## EXERCISE GOAL
Please transcribe every entry below exactly, without including the pictures.

## DATA EXTRACTS
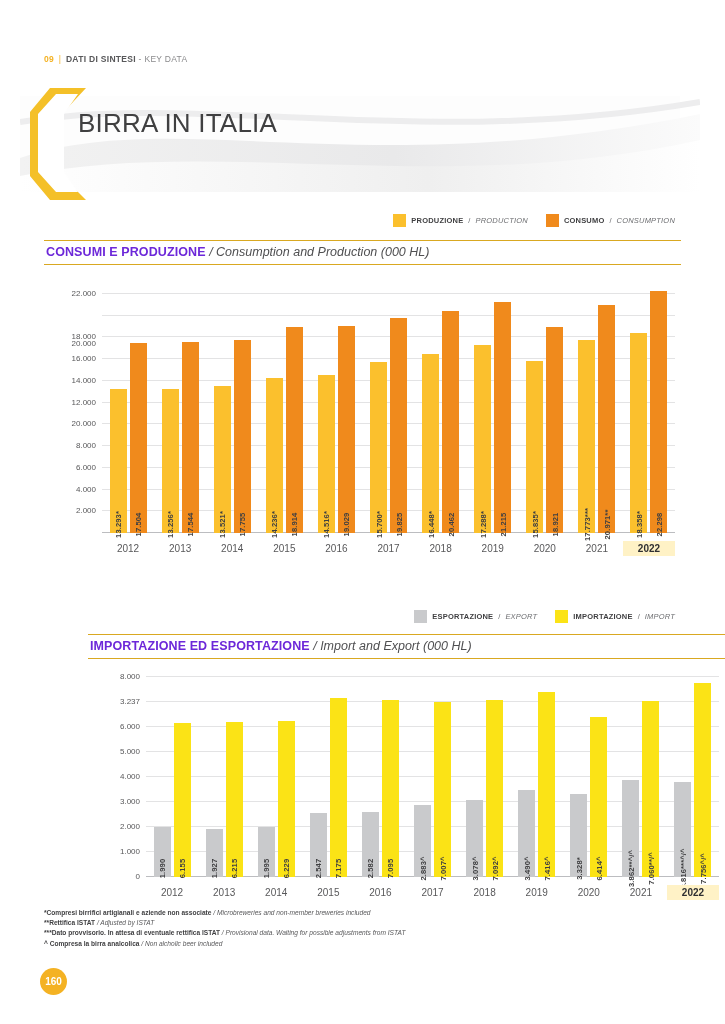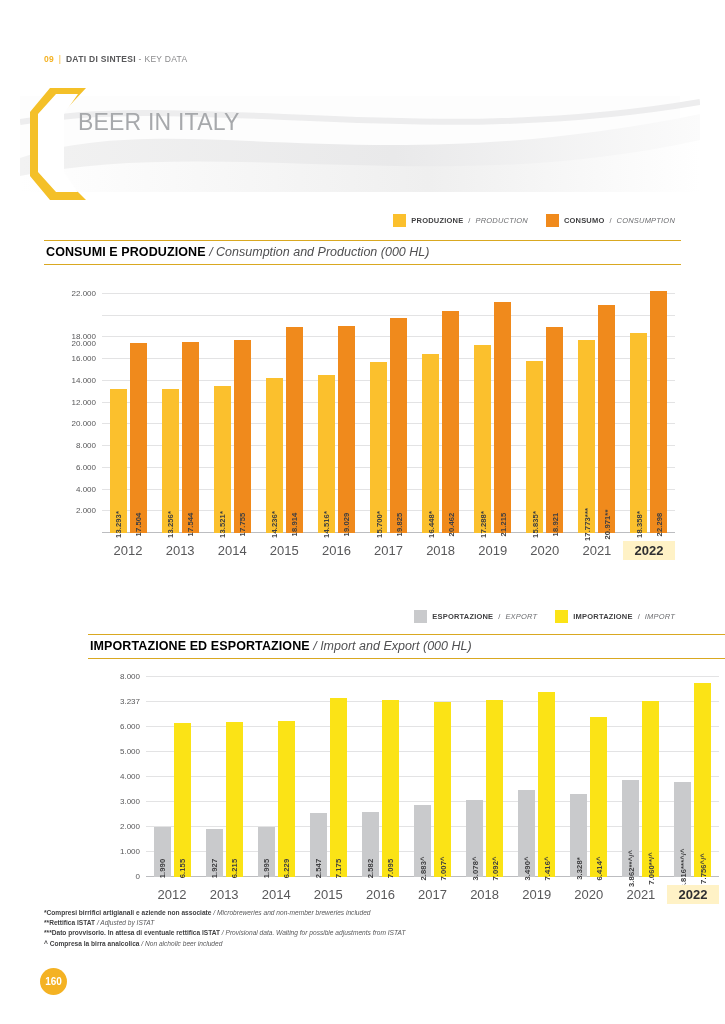--- a/index.html
+++ b/index.html
@@ -173,6 +173,7 @@
   </div>
 
   <div class="title-block">
+    <h1 class="title-it">BIRRA IN ITALIA</h1>
     <h2 class="title-en">BEER IN ITALY</h2>
   </div>
 </div>

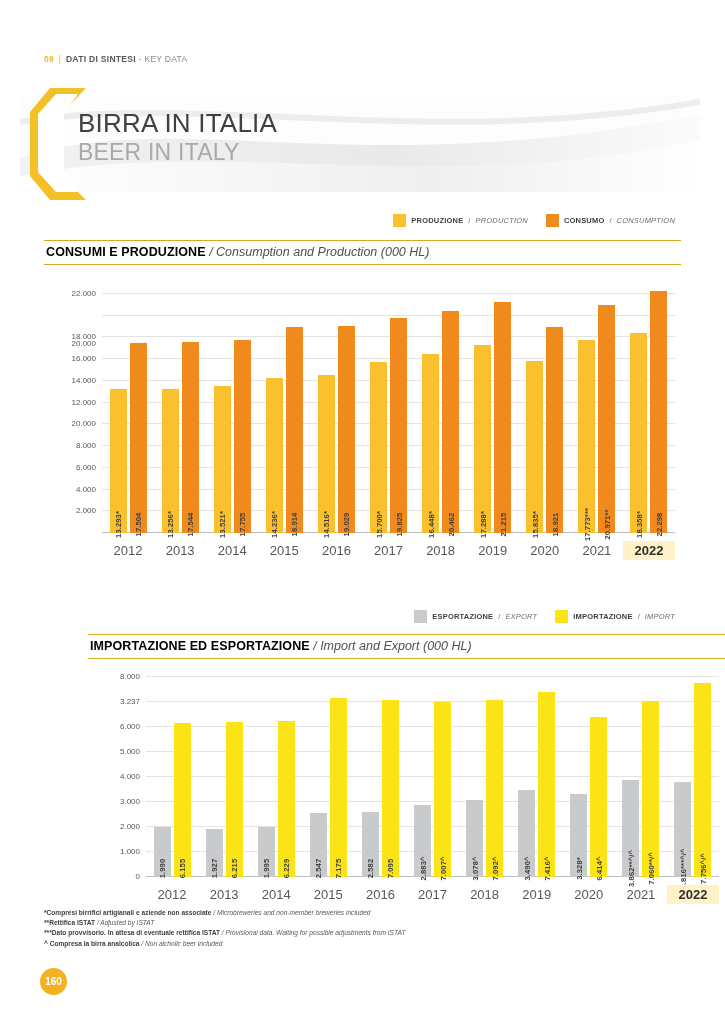--- a/index.html
+++ b/index.html
@@ -174,7 +174,6 @@
 
   <div class="title-block">
     <h1 class="title-it">BIRRA IN ITALIA</h1>
-    <h2 class="title-en">BEER IN ITALY</h2>
   </div>
 </div>
 

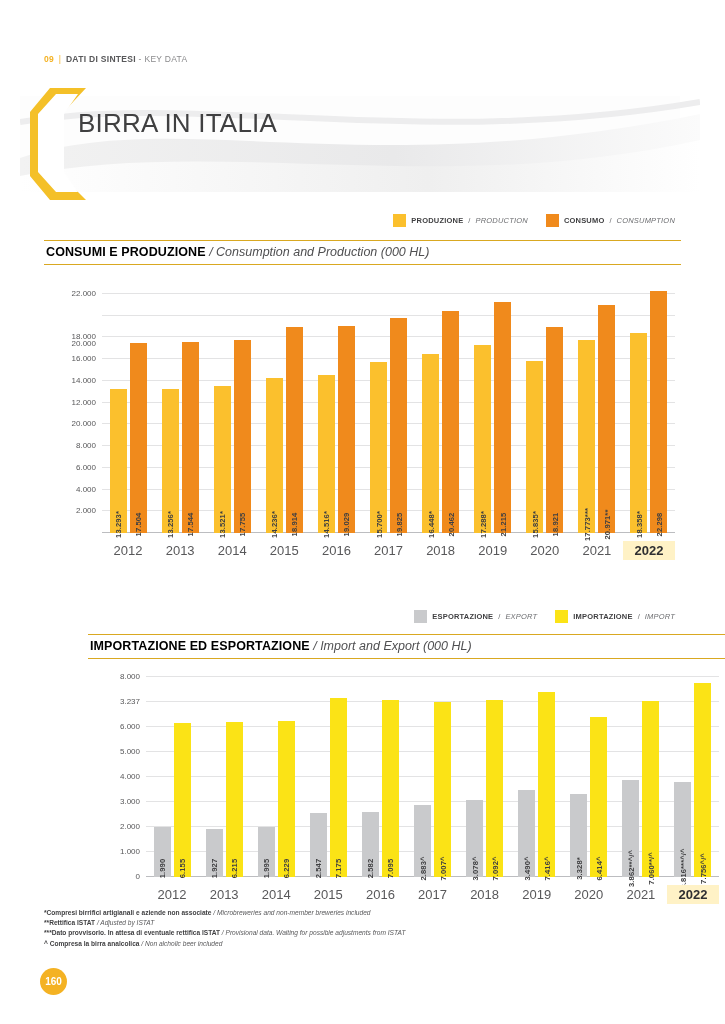--- a/index.html
+++ b/index.html
@@ -64,7 +64,7 @@
     padding: 4px 2px 5px 2px;
     font-size: 12.5px;
   }
-  .sect-title .t-it { color: #000000; font-weight: bold; letter-spacing: .1px; }
+  .sect-title .t-it { color: #6d28d9; font-weight: bold; letter-spacing: .1px; }
   .sect-title .t-en { color: #4f4f51; font-style: italic; }
 
   

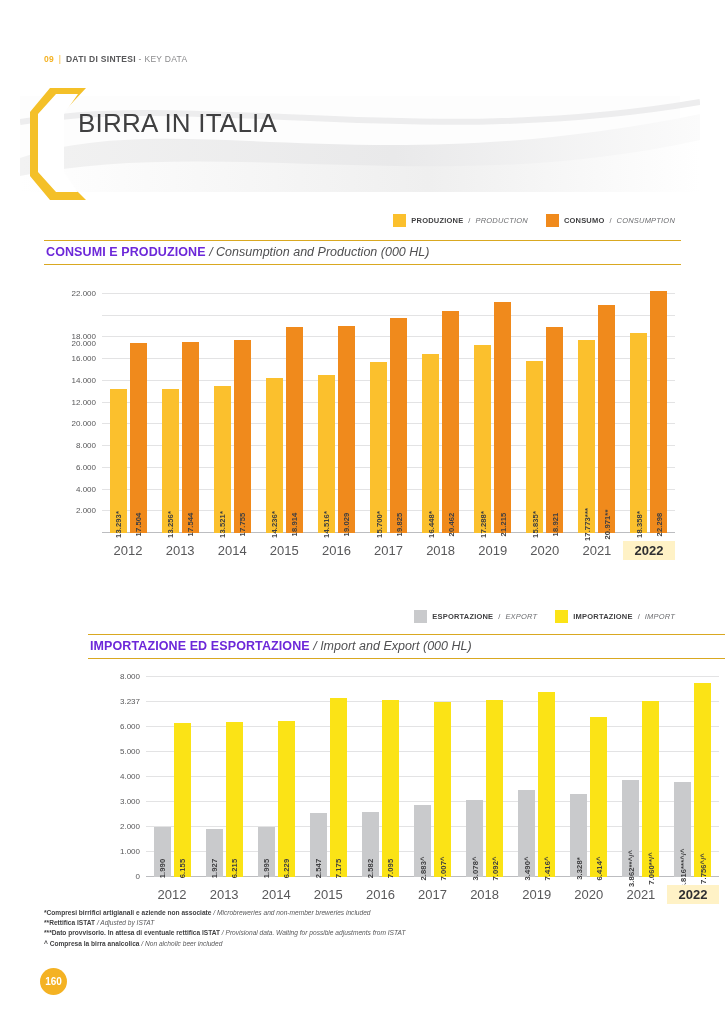--- a/index.html
+++ b/index.html
@@ -110,7 +110,7 @@
     display: flex;
   }
   .xlab {
-    flex: 1 1 0; text-align: center; font-size: 13px; color: #58585a;
+    flex: 1 1 0; text-align: center; font-size: 10px; color: #58585a;
   }
   .xlab.current {
     font-weight: bold; color: #2f2f31;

## ANSWER SPACE
--- a/index.html
+++ b/index.html
@@ -173,6 +173,7 @@
   </div>
 
   <div class="title-block">
+    <h1 class="title-it">BIRRA IN ITALIA</h1>
     <h2 class="title-en">BEER IN ITALY</h2>
   </div>
 </div>

--- a/index.html
+++ b/index.html
@@ -174,7 +174,6 @@
 
   <div class="title-block">
     <h1 class="title-it">BIRRA IN ITALIA</h1>
-    <h2 class="title-en">BEER IN ITALY</h2>
   </div>
 </div>
 

--- a/index.html
+++ b/index.html
@@ -64,7 +64,7 @@
     padding: 4px 2px 5px 2px;
     font-size: 12.5px;
   }
-  .sect-title .t-it { color: #000000; font-weight: bold; letter-spacing: .1px; }
+  .sect-title .t-it { color: #6d28d9; font-weight: bold; letter-spacing: .1px; }
   .sect-title .t-en { color: #4f4f51; font-style: italic; }
 
   

--- a/index.html
+++ b/index.html
@@ -110,7 +110,7 @@
     display: flex;
   }
   .xlab {
-    flex: 1 1 0; text-align: center; font-size: 13px; color: #58585a;
+    flex: 1 1 0; text-align: center; font-size: 10px; color: #58585a;
   }
   .xlab.current {
     font-weight: bold; color: #2f2f31;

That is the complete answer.